Hope, Moving North

From railways to networks of care, a new travelling exhibition traces hope along a historic North East line - spotlighting 26 women, girls and non-binary people whose work is quietly reshaping the region today
Rosie Alexander
February 8, 2026

There are moments when I think the North East feels especially alive to itself - when history, movement and the present tense briefly line up, and you sense that something more than an 'event' is taking place.

In March, one of those moments arrives in the form of The Hope Brigade: a travelling photography exhibition created by WOW – Women of the World, in partnership with S&DR200 - the bicentenary programme marking the first journey on the Stockton & Darlington Railway.

At its heart are 26 portraits - one for each mile of that original railway line - profiling women, girls and non-binary people whose work, care, creativity and activism are reshaping life across the region today. They are photographed by Joanne Coates, an award-winning photographer and documentary visual artist based in the North East, whose work explores rurality, class, identity and hidden histories.

The exhibition launches on International Women’s Day, 8 March 2026, with a special event at Middlesbrough Theatre (details and tickets HERE) before travelling throughout the North East across March - to Shildon, Newcastle, Darlington and other locations yet to be announced.

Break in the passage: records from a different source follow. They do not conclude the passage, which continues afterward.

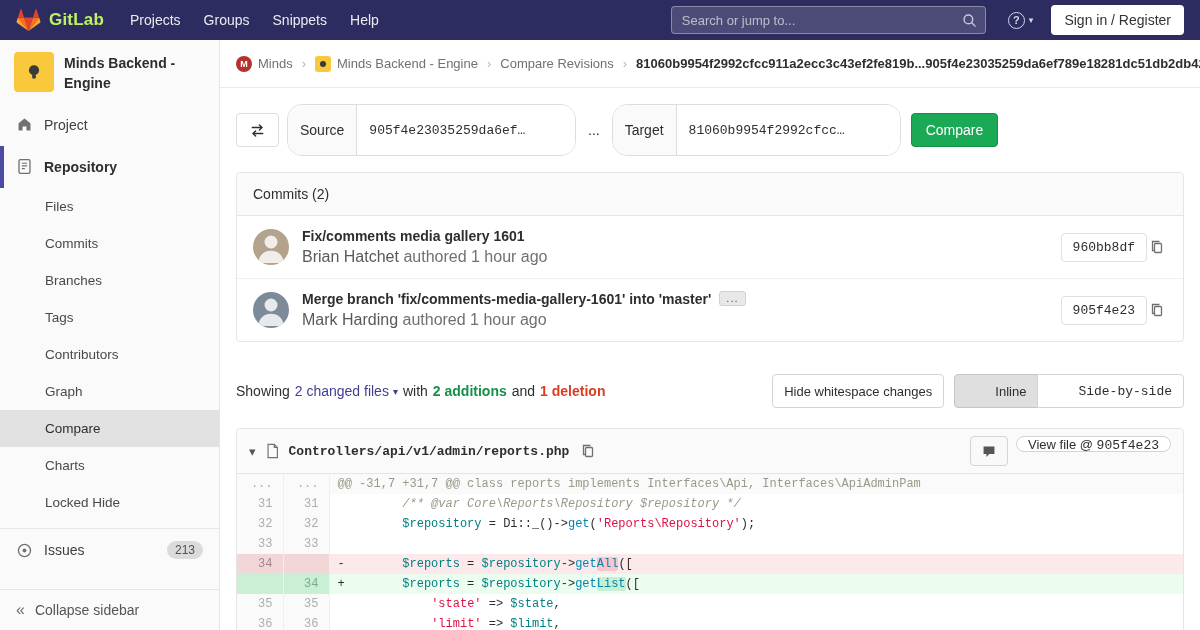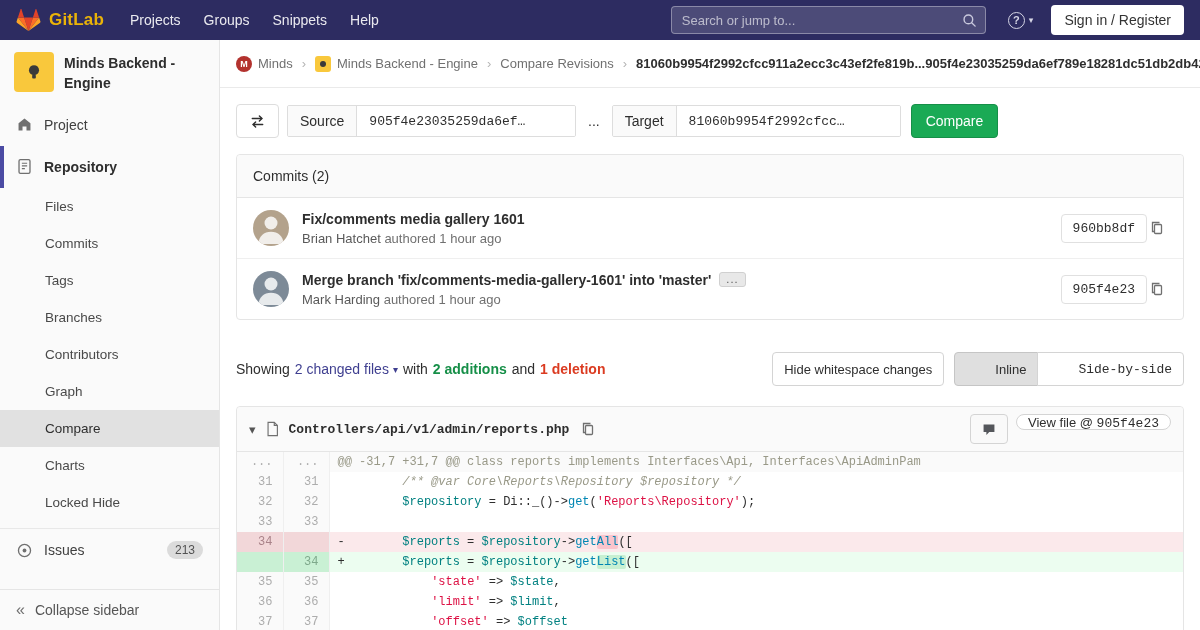--- a/index.html
+++ b/index.html
@@ -34,7 +34,7 @@
   .nav-left{display:flex;align-items:center;min-width:0;}
   .logo{display:flex;align-items:center;gap:8px;margin-right:26px;cursor:pointer;}
   .tanuki{width:25px;height:24px;}
-  .logo-text{color:#eab308;font-weight:bold;font-size:17px;letter-spacing:.2px;}
+  .logo-text{color:#bef264;font-weight:bold;font-size:17px;letter-spacing:.2px;}
   .nav-links{display:flex;align-items:center;}
   .nav-link{color:rgba(255,255,255,.9);font-size:14px;margin-right:23px;cursor:pointer;}
   .nav-right{display:flex;align-items:center;}

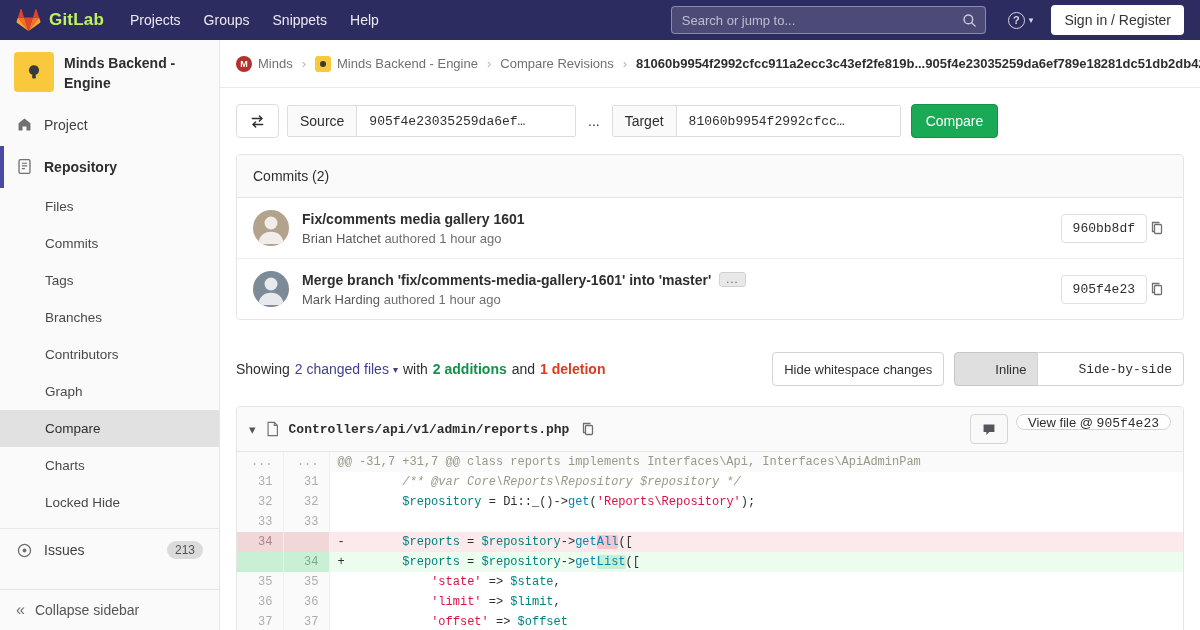--- a/index.html
+++ b/index.html
@@ -85,7 +85,7 @@
   .compare-form{display:flex;align-items:center;gap:8px;margin-bottom:16px;}
   .swap-btn{width:43px;height:34px;background:#fff;border:1px solid #ddd;border-radius:4px;display:flex;align-items:center;justify-content:center;color:#2e2e2e;}
   .swap-btn svg{width:17px;height:17px;}
-  .input-group{display:flex;width:289px;height:32px;border:1px solid #ddd;border-radius:2px;overflow:hidden;background:#fff;}
+  .input-group{display:flex;width:289px;height:52px;border:1px solid #ddd;border-radius:15px;overflow:hidden;background:#fff;}
   .addon{background:#fafafa;border-right:1px solid #ddd;display:flex;align-items:center;padding:0 12px;font-size:14px;color:#2e2e2e;flex:none;}
   .rev-input{flex:1;min-width:0;border:none;outline:none;padding:0 12px;font-size:13px;color:#2e2e2e;font-family:"Liberation Mono","DejaVu Sans Mono",monospace;}
   .dots{color:#2e2e2e;margin:0 4px;}

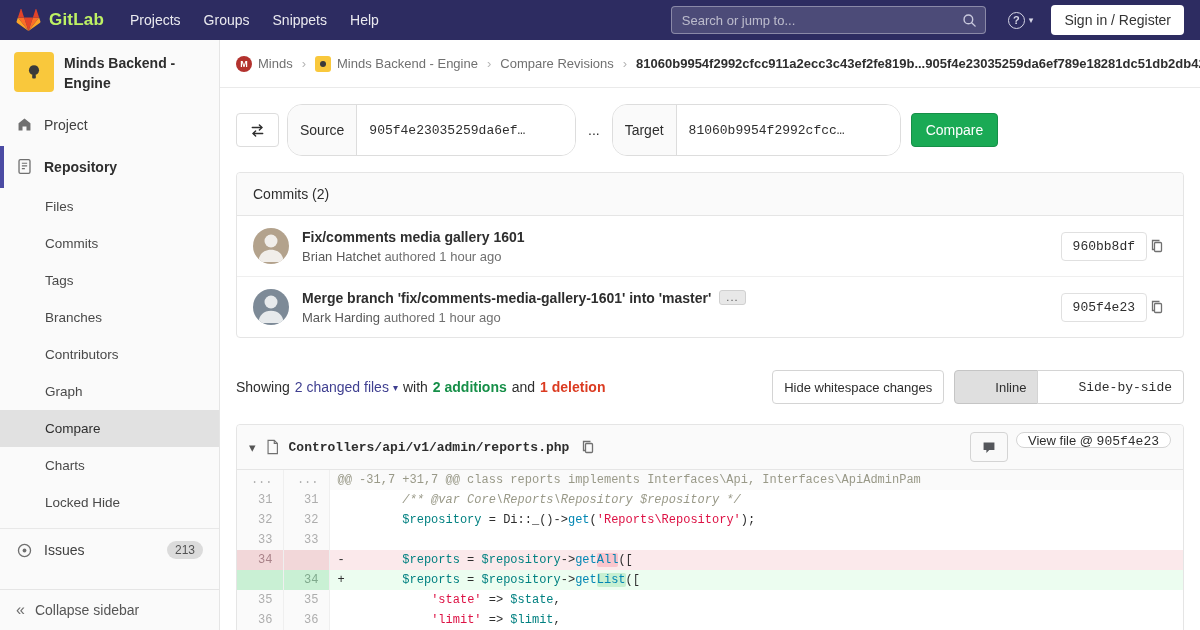--- a/index.html
+++ b/index.html
@@ -103,7 +103,7 @@
   .commit-info{flex:1;min-width:0;}
   .commit-title{font-weight:bold;font-size:14px;color:#2e2e2e;cursor:pointer;}
   .expander{margin-left:8px;background:#e8e8e8;border:1px solid #d0d0d0;border-radius:3px;padding:0 6px;font-size:11px;line-height:13px;letter-spacing:1px;color:#555;vertical-align:2px;}
-  .commit-meta{margin-top:4px;font-size:13px;color:#707070;}
+  .commit-meta{margin-top:4px;font-size:16px;color:#707070;}
   .commit-author{color:#595959;cursor:pointer;}
   .commit-right{display:flex;align-items:center;gap:0;flex:none;}
   .sha-btn{background:#fff;border:1px solid #e0e0e0;border-radius:4px;padding:6px 11px;font-family:"Liberation Mono","DejaVu Sans Mono",monospace;font-size:13px;color:#2e2e2e;}

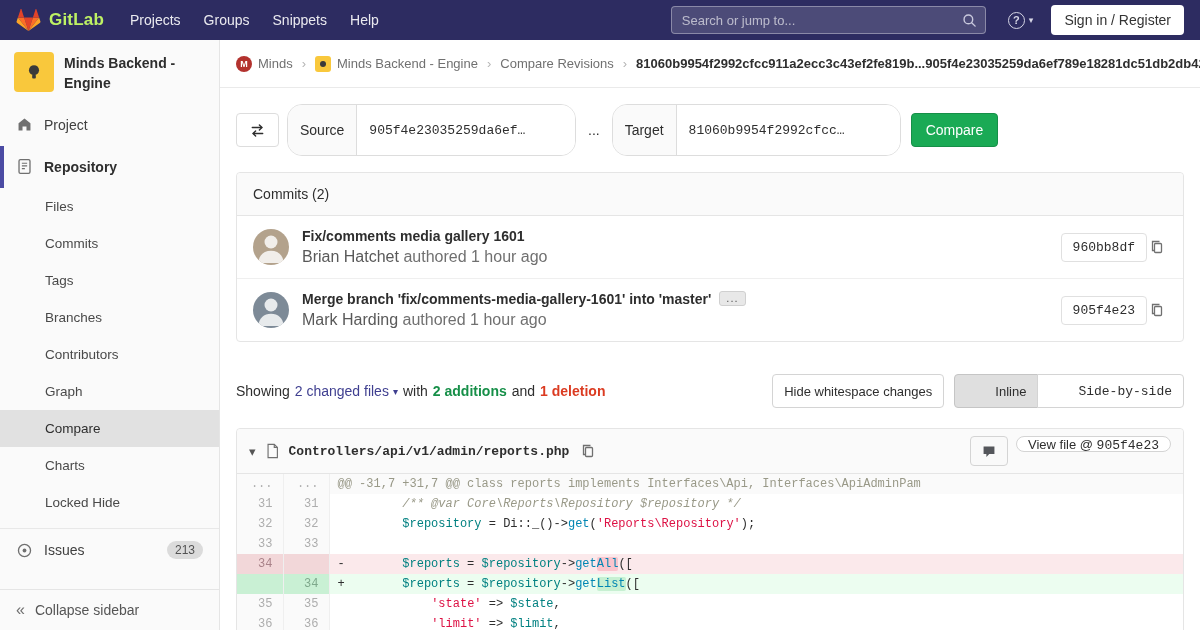--- a/index.html
+++ b/index.html
@@ -232,8 +232,8 @@
           <ul class="sub-list" id="repo-subitems">
               <li class="sub-item">Files</li>
               <li class="sub-item">Commits</li>
+              <li class="sub-item">Branches</li>
               <li class="sub-item">Tags</li>
-              <li class="sub-item">Branches</li>
               <li class="sub-item">Contributors</li>
               <li class="sub-item">Graph</li>
               <li class="sub-item active">Compare</li>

This is not about 'heroes' in the abstract. It’s about proximity. Recognition. About looking again at the people who quietly hold things together.

Heather Wood (Image: Joanne Coates)
Heather Wood - activist in the Women Against Pit Closures movement (Image: Joanne Coates)

From railways to networks of care

The Stockton & Darlington Railway is often framed as a story of engineering firsts - iron, steam, speed. But its deeper legacy is about connection: how movement reshaped work, towns, landscapes and possibility.

The S&DR200 festival has spent the last year widening that story - uncovering untold histories, foregrounding communities, commissioning new art, and asking how the past continues to move through the present. The Hope Brigade North East sits squarely within that spirit: not as nostalgia, but as legacy.

Instead of locomotives, it maps people.
Instead of cargo, it carries stories.

Each portrait marks a point along the line - a reminder that progress has always been social as well as technological.

WOW, north-facing

WOW – Women of the World began in 2010, founded by Jude Kelly CBE as a festival at the Southbank Centre in London to celebrate women and girls while also asking difficult, structural questions about power, visibility and equity. Over fifteen years it has grown into a truly global movement, reaching millions of people across six continents.

The project’s power has never been about celebrity alone - though figures from Malala Yousafzai to Baroness Doreen Lawrence have taken part - but in placing globally recognised voices alongside women and girls without public platforms: those doing the slow, daily work of change in their own communities.

In autumn 2025, WOW came to the North East for the first time as WOW North East as part of the S&DR200 celebrations. The response was immediate and electric. The Hope Brigade North East grows directly out of that moment.

As Colette Bailey, WOW’s CEO, says, the 26 people featured here are “just the tip of the iceberg” of those driving progress across the region.

Rumana Yasmin, Director of Bok Bok Books (Image: Joanne Coates)

Twenty-six lives, one shared line

The individuals selected through an open nominations process reflect the breadth of forces shaping gender equity in the North East today. They include:

  • Laura Connelly, dancer, performer and clog-dancing advocate
  • Heather Wood, activist in the Women Against Pit Closures movement
  • Sam Metcalfe, skater and surfer
  • Ann Ming MBE, whose work changed the legal framework around Double Jeopardy
  • Emi Imai, founder of Boro Doughnut
  • Vici Wreford-Sinnott, disability and disability arts activist
  • Jordan Groody, award-winning Chartered Accountant
  • Rumana Yasmin, Director of Bok Bok Books
  • Dr Sue Black, computer scientist, academic and social entrepreneur
  • Susan Mansaray, charity worker and refugee advocate
  • Rie Pearson, founder of Be Kind, No Excuses
  • Eileen Oxley, foster carer
  • Ravinda Cheema, Bollywood dance artist
  • Kate Fox, comedian, writer and poet

And others, with further names still to be announced.

Taken together, the portraits form a map of the region not as an economy or a statistic, but as a living, relational place.

Sarah Prince (Image: Joanne Coates)

Gathering on International Women’s Day

The exhibition’s launch will be marked by WOW North East: International Women’s Day Celebration at Middlesbrough Theatre, hosted by Jude Kelly. The afternoon will feature conversations with contributors including Teissy Easton, Jordan Groody and Kate Fox — local stories, reflection and hard-won optimism.

Tickets are on sale now, with more guests to be announced soon.

Why this matters, now

WOW’s work is underpinned by a simple but radical belief: that a gender-equal world is possible - and that people act when they see themselves reflected in stories of change.

Beyond the data and beyond the festivals themselves, there’s something quieter happening here - especially in the North East. A sense of continuity. Of the line extending forward.

The railway once reconfigured how this region moved. Projects like The Hope Brigade ask how we might move together now.